Working Mechanism of CRISPR Technology :
 

  • At first, it identifies the specific gene sequences that are causing major issues. Once that’s done, the RNA molecule is programmed to find that sequence on the DNA strand, much like a computer’s “search” function. It then uses a special protein called Cas9, often called ‘genetic scissors, to cut the DNA strand at specific points and remove bad sequences.
     
  • DNA strands that are cut tend to reconnect and repair spontaneously. However, the faulty sequence may be undone if the automatic repair mechanism is allowed to continue. So scientists intervene in the self-repair process by providing the correct sequence of the genetic code that attaches to the broken strand of DNA. It’s like substituting a damaged part of a long zipper with a good part.
     
  • The whole process is programmable and surprisingly efficient, although the possibility of error is not eliminated.
     

Significance :

  • Many diseases and disorders are hereditary. That is, they are caused by unwanted changes or mutations in genes. These include common blood diseases such as sickle cell anemia, eye diseases including color blindness, various types of cancer, diabetes, HIV, and liver and heart disease. Many of these are also hereditary.
     
  • This technology opens up the possibility of permanently curing many of these ailments.
     
  • This also applies to malformations caused by genetic sequence abnormalities such as Stunting or slow growth, speech problems, or inability to stand or walk. 
     
  • Also, CRISPR is just a platform. An instrument for editing gene sequences. What and where to edit depends on the case. Therefore, specific solutions must be developed for each disease or disorder to be corrected. Solutions may also be genetically dependent and therefore specific to a particular population or racial group.
     
  • CRISPR-based therapeutic solutions do not come in pill or drug form. Instead, they take a few cells from each patient, edit the gene in the lab, and reinject the patient with the corrected gene.
     
  • Several such solutions have been clinically tested in the last three years.
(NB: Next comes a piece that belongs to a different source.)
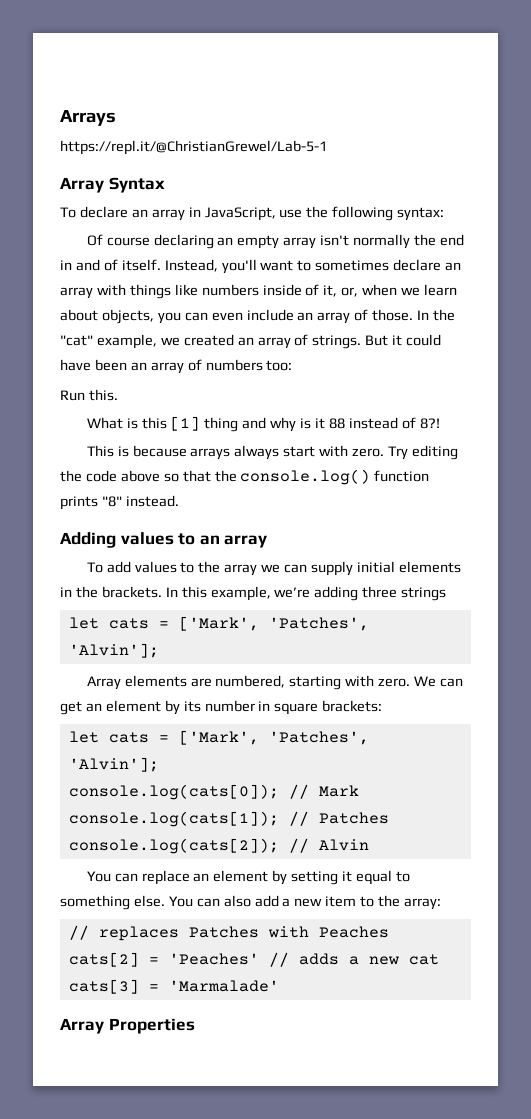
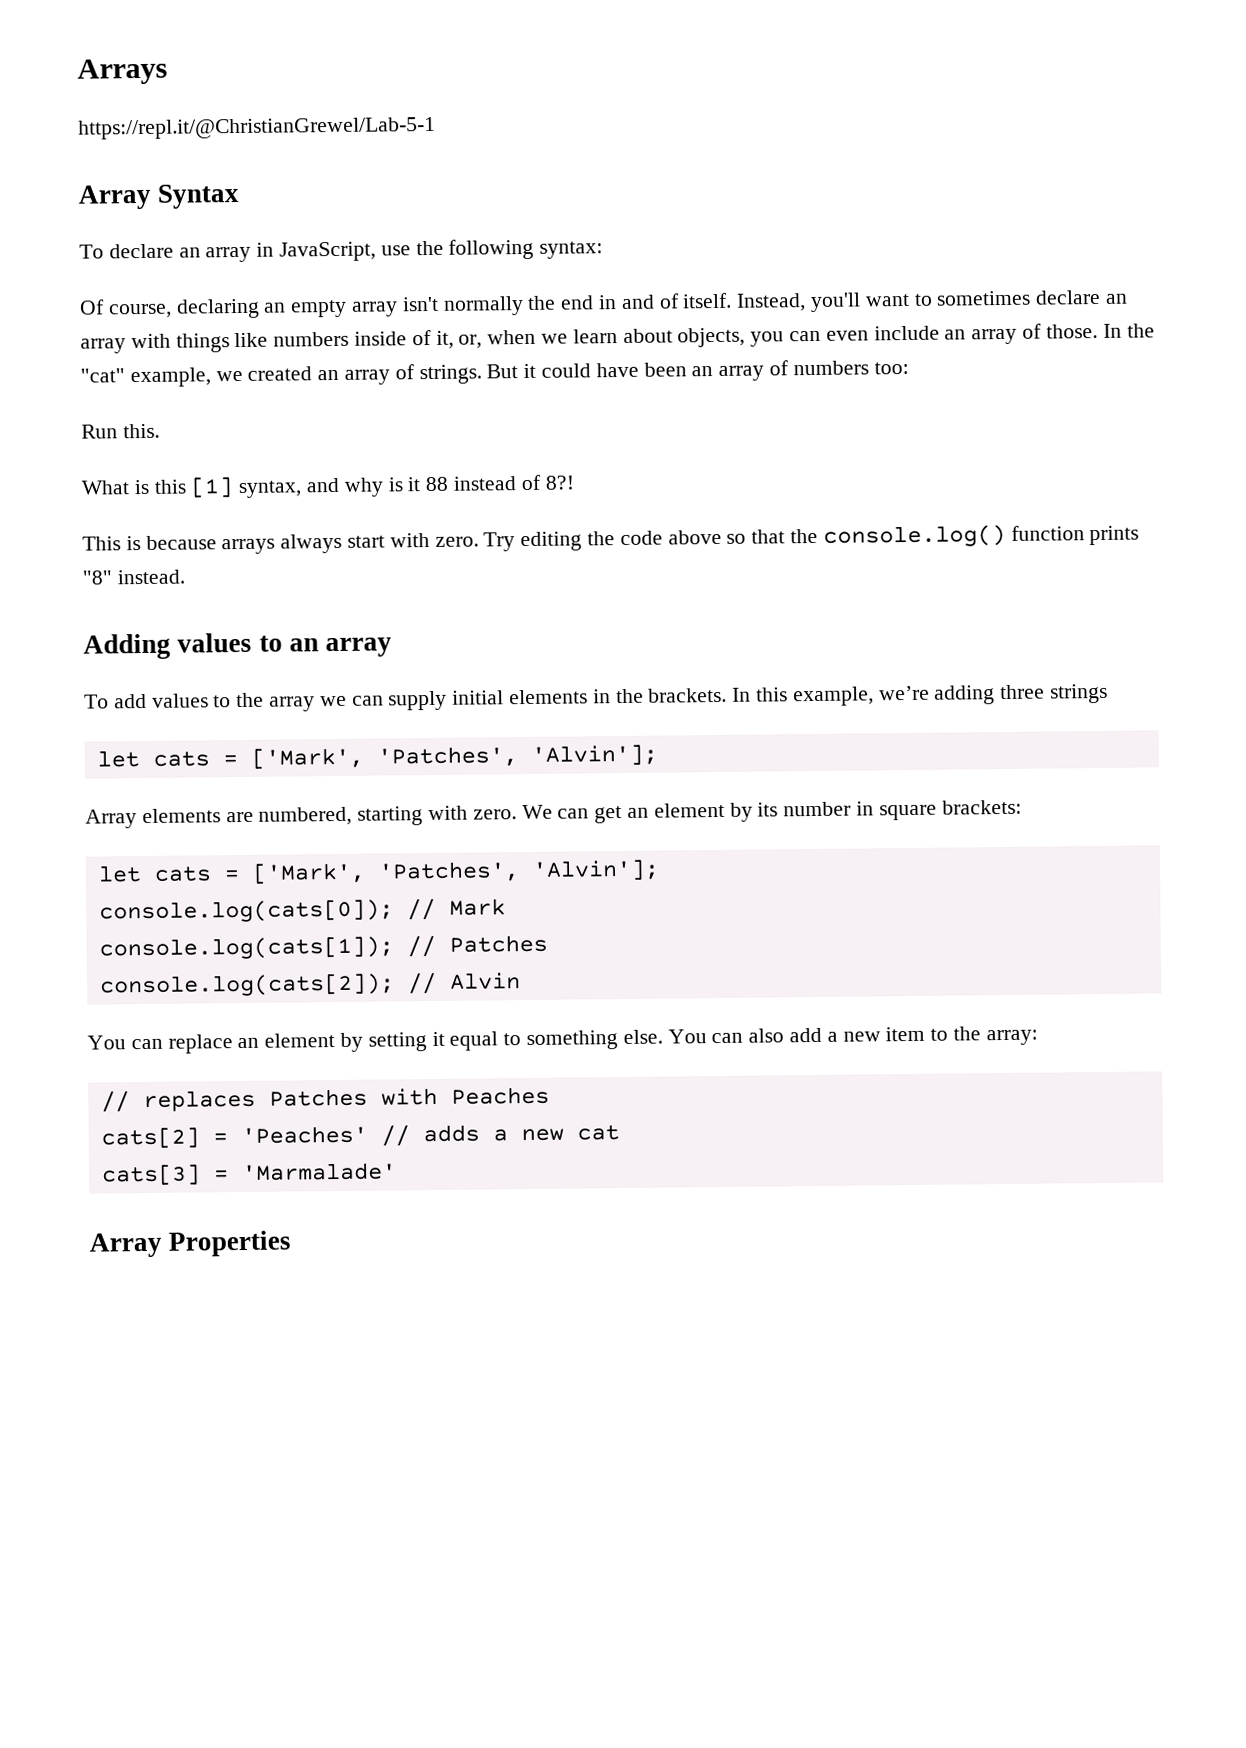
[106,237,150,246] course -> [108,303,172,319] course,
[204,417,239,432] thing -> [238,480,303,499] syntax,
These are primarily associated with blood disorders, diabetes, inherited eye diseases, and some types of cancer.
     
  • In India, the CSIR Institute of Genomics and Integrative Biology has developed her CRISPR-based sickle cell anemia treatment solution and is currently preparing for clinical trials.  
     
  • Japan has already approved the commercial cultivation of tomato varieties enhanced by CRISPR-based interventions.
     
  • In India, several research groups are working on the CRISPR-based improvement of various crops such as rice and bananas.
     

Major Concerns:

1. Designer Babies Issue: In 2018, Chinese researchers announced that they had genetically modified human embryos to prevent HIV infection. This was the first time a ‘designer baby’ was born and caused great concern in the scientific community. Since the changes were made in the embryo itself, newly acquired traits may have been passed on to future generations.

2. It’s not foolproof: While the technique is fairly accurate, it’s not 100% curated and can introduce bugs by making changes to other genes. This can be passed down to posterity.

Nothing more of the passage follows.